**Data extracted from a collection**:

-- Opening Marker --

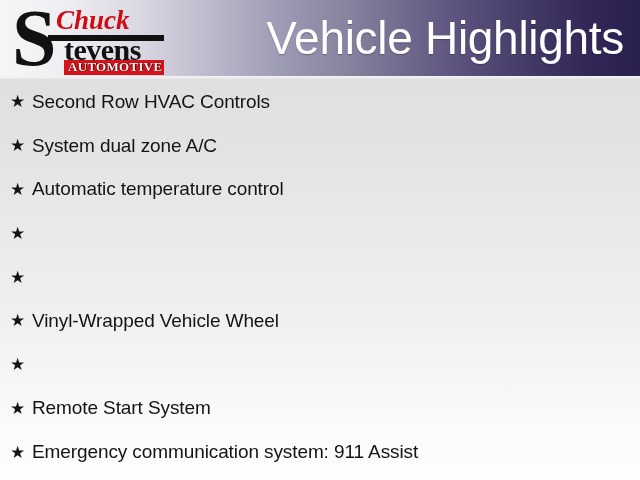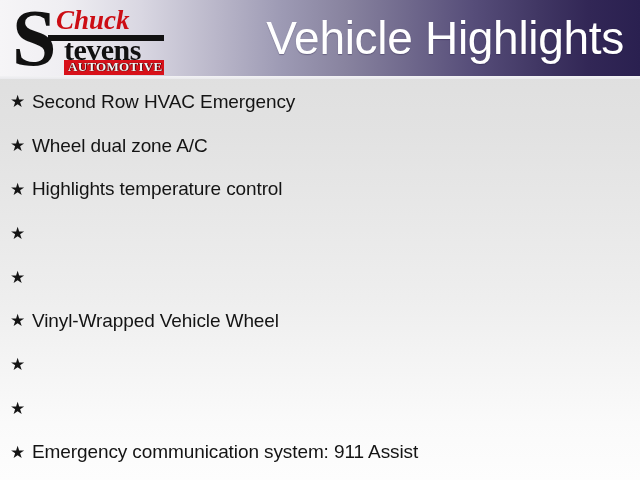"Second Row HVAC Emergency" span.feature-text { text: Emergency -> Controls }
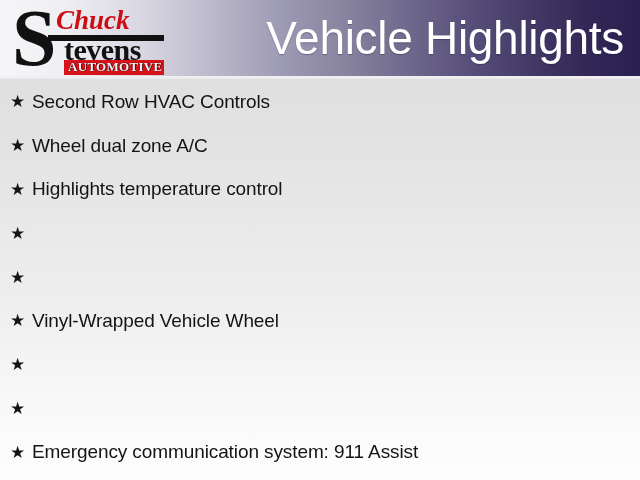"Wheel dual zone A/C" span.feature-text { text: Wheel -> System }
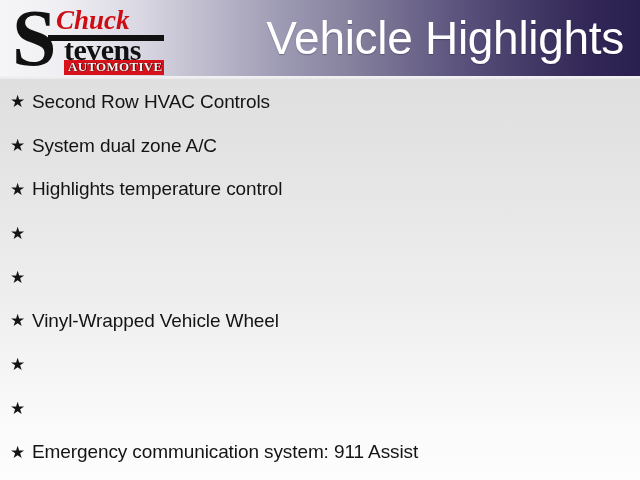"Highlights temperature control" span.feature-text { text: Highlights -> Automatic }
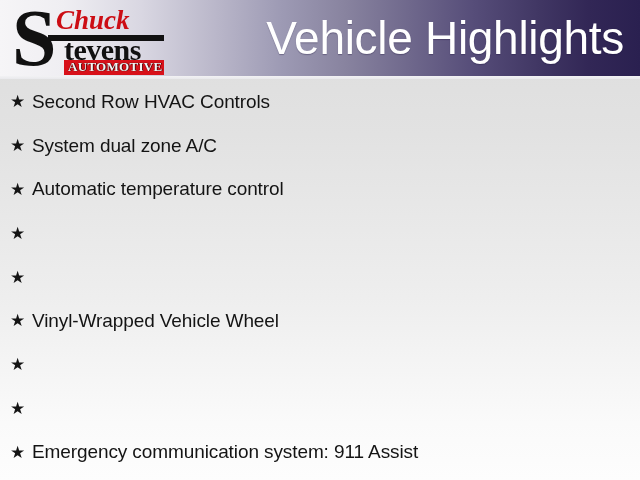"Remote Start System" span.feature-text { html: none -> <span>Remote Start System</span> }
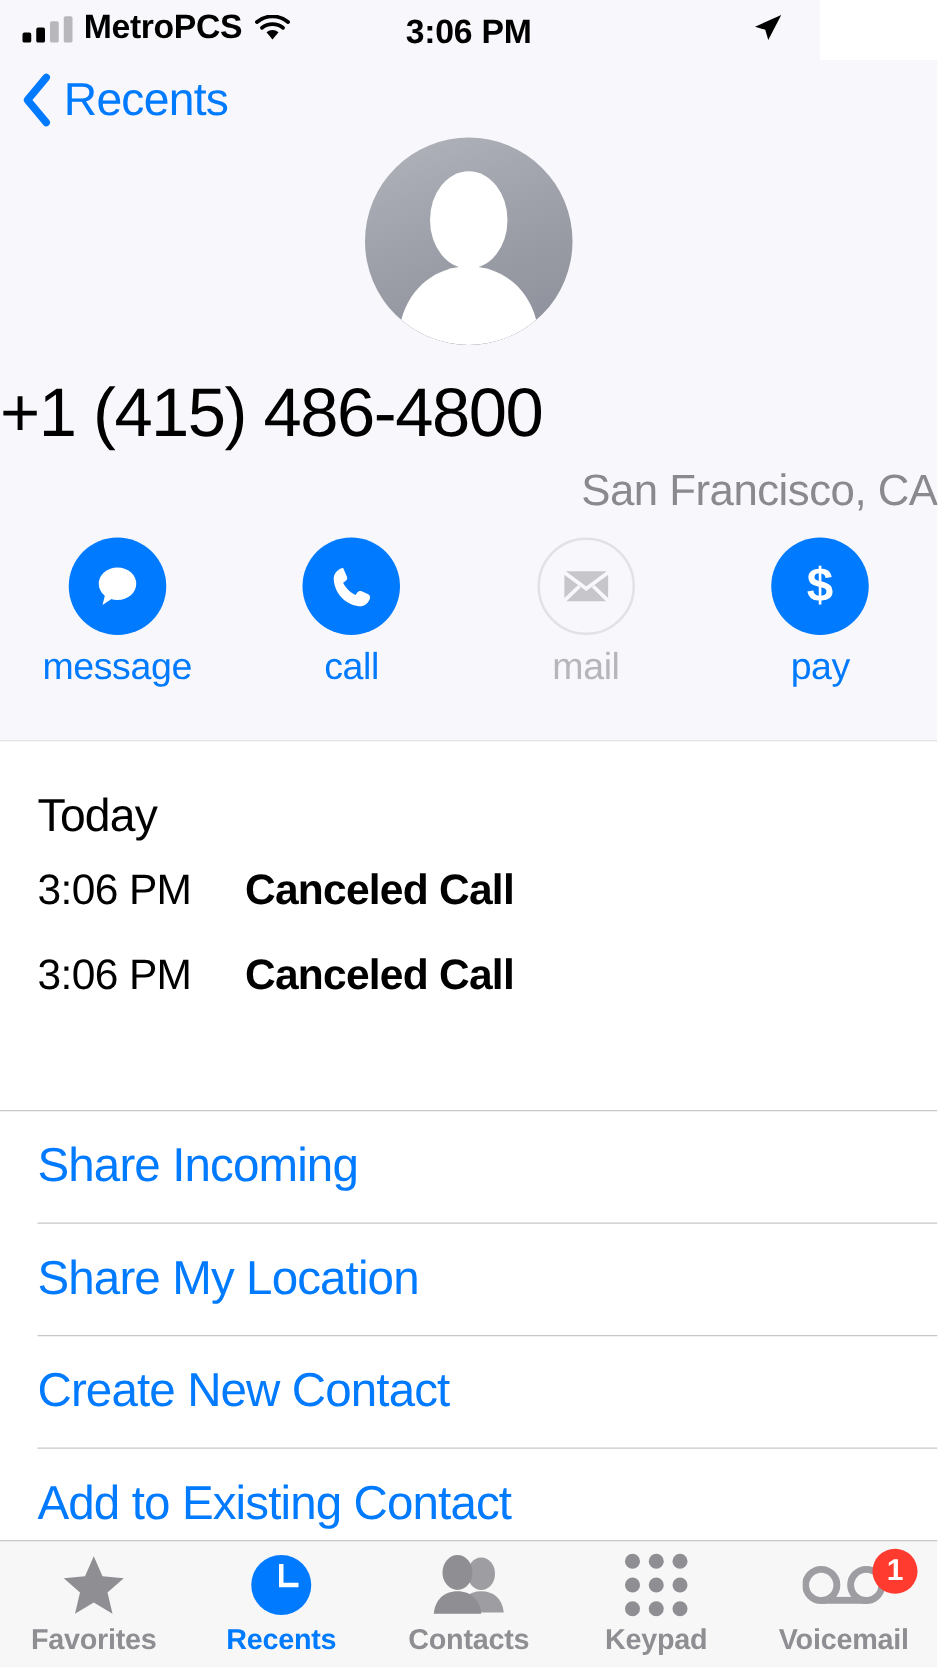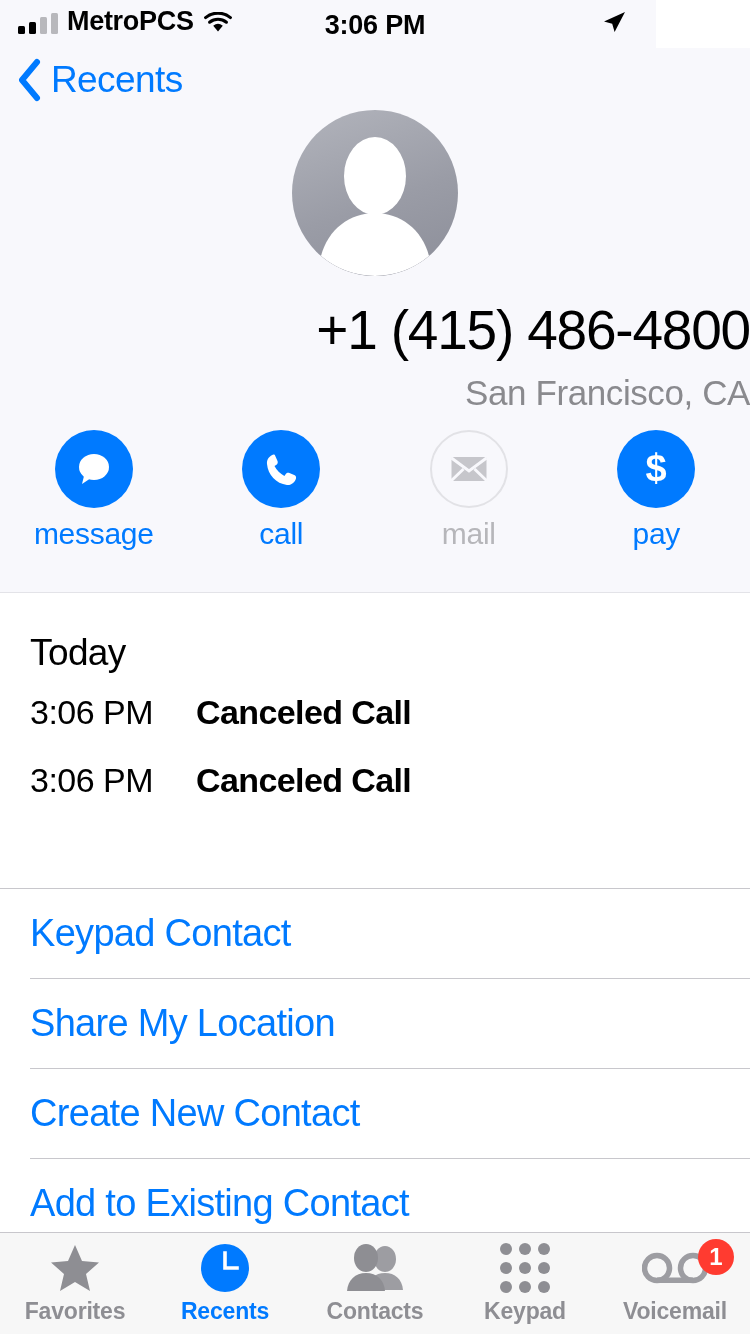"+1 (415) 486-4800" .phonenum { text-align: right -> left }
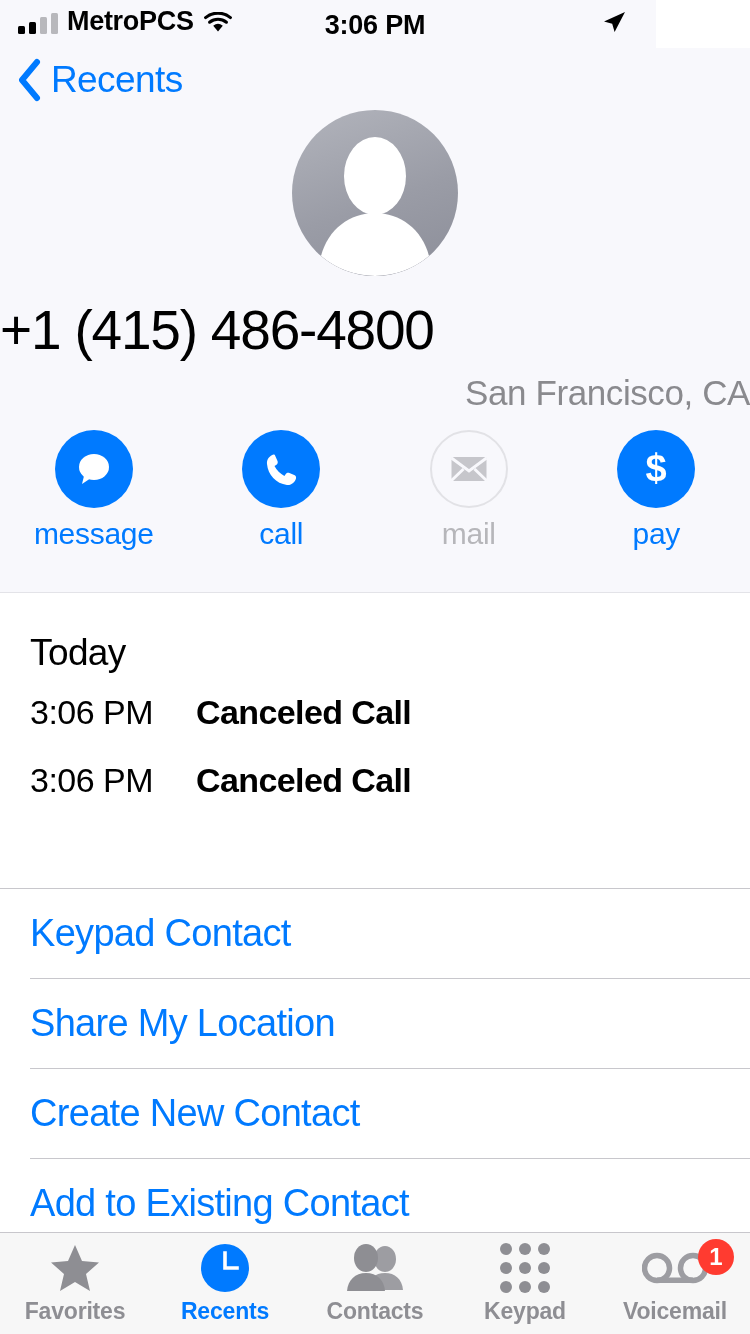"Keypad Contact" div.list-item { text: Keypad Contact -> Share Incoming }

-- Closing Marker --

**EXERCISE DETAILS**:
Please retype exactly the lines from the line containing "text: Wheel ->" through the final line of the records above, inclusive, leaving out any pictures.

**FINISHED TASK**:
"Wheel dual zone A/C" span.feature-text { text: Wheel -> System }
"Highlights temperature control" span.feature-text { text: Highlights -> Automatic }
"Remote Start System" span.feature-text { html: none -> <span>Remote Start System</span> }
"+1 (415) 486-4800" .phonenum { text-align: right -> left }
"Keypad Contact" div.list-item { text: Keypad Contact -> Share Incoming }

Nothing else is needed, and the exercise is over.